Solo que desde hace un buen tiempo la realidad lo viene contradiciendo. Sus bravuconadas al inicio de la pandemia del coronavirus colaboraron con la tragedia que ya superó la vara de los 100.000 muertos y no impidieron que el país sufriera la mayor pérdida de empleos de su historia.
Pero Trump no tenía idea que a las crisis sanitaria y económica había que sumar una tercera, que se estaba desarrollando sin que él pudiera imaginarse.
Se iniciaban los disturbios por motivos raciales más graves desde 1968, luego del asesinato de Martin Luther King.
8 minutos y 46 segundos. Ese fue el tiempo que tardó George Floyd en morir asfixiado lentamente por la rodilla del policía Derek Chauvin, que comprimía su cuello. La lenta agonía de uno y la soberbia indiferencia del otro ante los gritos de quienes lo filmaban estremecieron a millones de personas. El primero era negro, el segundo blanco. Podía haber sido al revés, pero sería estadísticamente improbable. Por eso, las imágenes golpeaban por dramáticas, no por sorpresivas. Lo sorprendente fue el enorme drama norteamericano desplegado a partir de allí. Floyd no fue la causa, fue la gota que colmó el vaso.
Cuando Obama fue electo presidente de los Estados Unidos hubo quienes pensaran que el histórico racismo subyacente en la idea de la supremacía blanca, en los recuerdos nunca apagados de la esclavitud y en la persistente desventaja estructural de la comunidad negra, eran ya cosa del pasado.
Está claro que el malestar persiste y sus causas profundas solo cambiaron un poco desde las movilizaciones de los afroamericanos de varias décadas atrás. Esa colectividad tiene menos ingresos, menor acceso a la educación y mayor desempleo que los blancos.

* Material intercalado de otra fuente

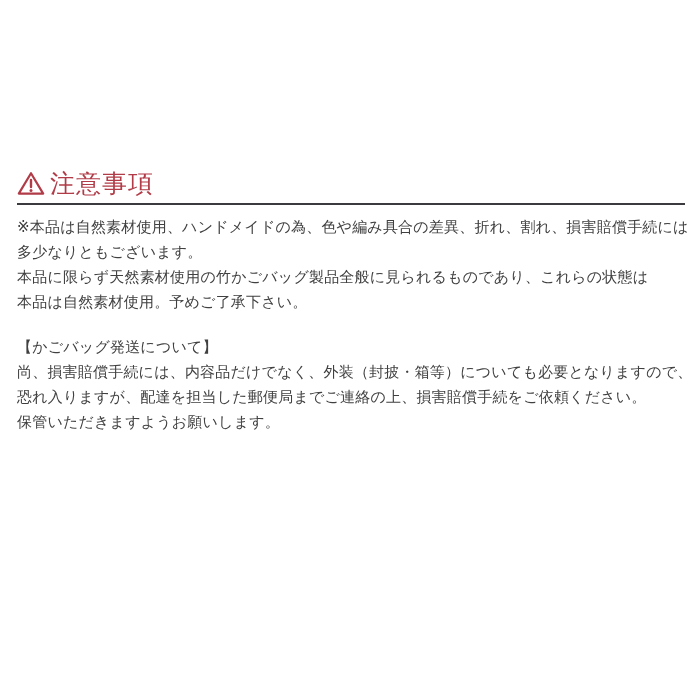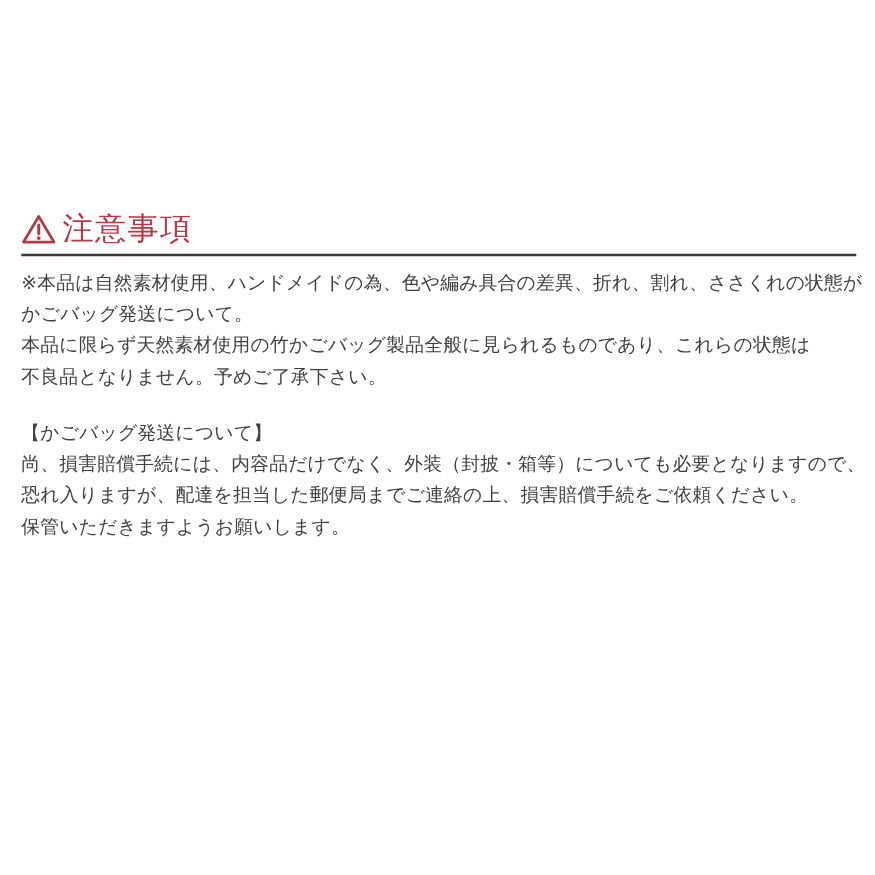--- a/index.html
+++ b/index.html
@@ -75,7 +75,7 @@
     <hr class="divider">
 
     <p class="para para-size">
-      <span class="line">※本品は自然素材使用、ハンドメイドの為、色や編み具合の差異、折れ、割れ、ささくれの状態が</span>
+      <span class="line">※本品は自然素材使用、ハンドメイドの為、色や編み具合の差異、折れ、割れ、損害賠償手続には</span>
       <span class="line">かごバッグ発送について。</span>
     </p>
 

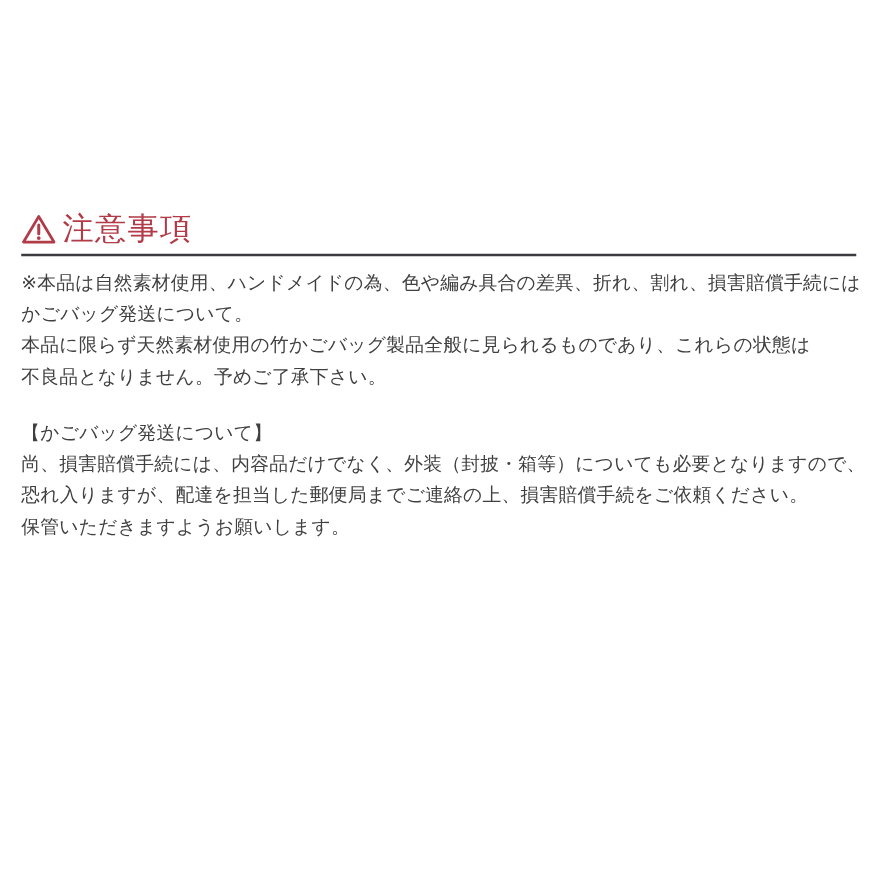--- a/index.html
+++ b/index.html
@@ -76,7 +76,7 @@
 
     <p class="para para-size">
       <span class="line">※本品は自然素材使用、ハンドメイドの為、色や編み具合の差異、折れ、割れ、損害賠償手続には</span>
-      <span class="line">かごバッグ発送について。</span>
+      <span class="line">多少なりともございます。</span>
     </p>
 
     <p class="para para-quality">

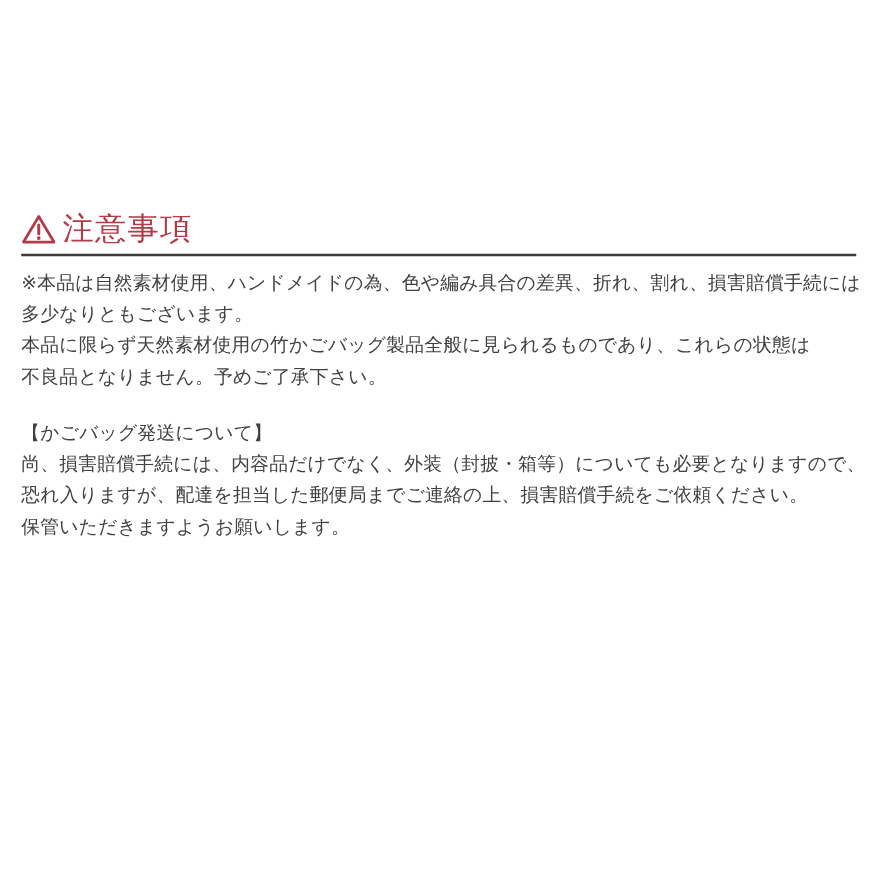--- a/index.html
+++ b/index.html
@@ -81,7 +81,7 @@
 
     <p class="para para-quality">
       <span class="line">本品に限らず天然素材使用の竹かごバッグ製品全般に見られるものであり、これらの状態は</span>
-      <span class="line">不良品となりません。予めご了承下さい。</span>
+      <span class="line">本品は自然素材使用。予めご了承下さい。</span>
     </p>
 
     <p class="para para-shipping">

La brutalidad policial contra ciudadanos negros es una constante en las ciudades norteamericanas. Esta tensión profunda pudo estar en el origen de los disturbios violentos que se extendieron luego de la muerte de Floyd.
Sin embargo eso no puede explicarlo todo. Ha sido el propio presidente Trump, con su falta de empatía y sus expresiones agresivas, el que más ha impulsado las manifestaciones de indignación más allá de Minnesota.
Trump tiene construcciones racistas fuertemente arraigadas entre los supremacistas blancos. Cree en la idea que los afrodescendientes y los migrantes hispanos son más propensos al crimen y la violencia y lo expresa sin ambigüedades. Es natural que denigre los lugares en los que viven y los países de los que provienen.
Sus tuits están cargados de amenazas e incitan a la violencia. Advirtió que detendría las protestas con tiros y llamó al ejército a reprimirlas. Mientras la frase del moribundo Floyd, “No puedo respirar”, se convertía en el eslogan que convocaba a marchas en el país entero, Trump comprobaba como artistas y personalidades de distintos ámbitos se sumaban a esa insólita ola de desobediencia civil.
Ahora, que la protesta antirracista se irradió a varias capitales del mundo, Trump se muestra menos arrogante. Hasta ha tenido que refugiarse durante algunas horas en el búnker de la Casa Blanca. Ha sido incapaz de convertirse en aquello que se espera de un presidente en tiempos de llantos y dificultades: Alguien que una a la sociedad.
Trump la divide. Y, vaya paradoja para un Macho Man, se revela como un líder débil.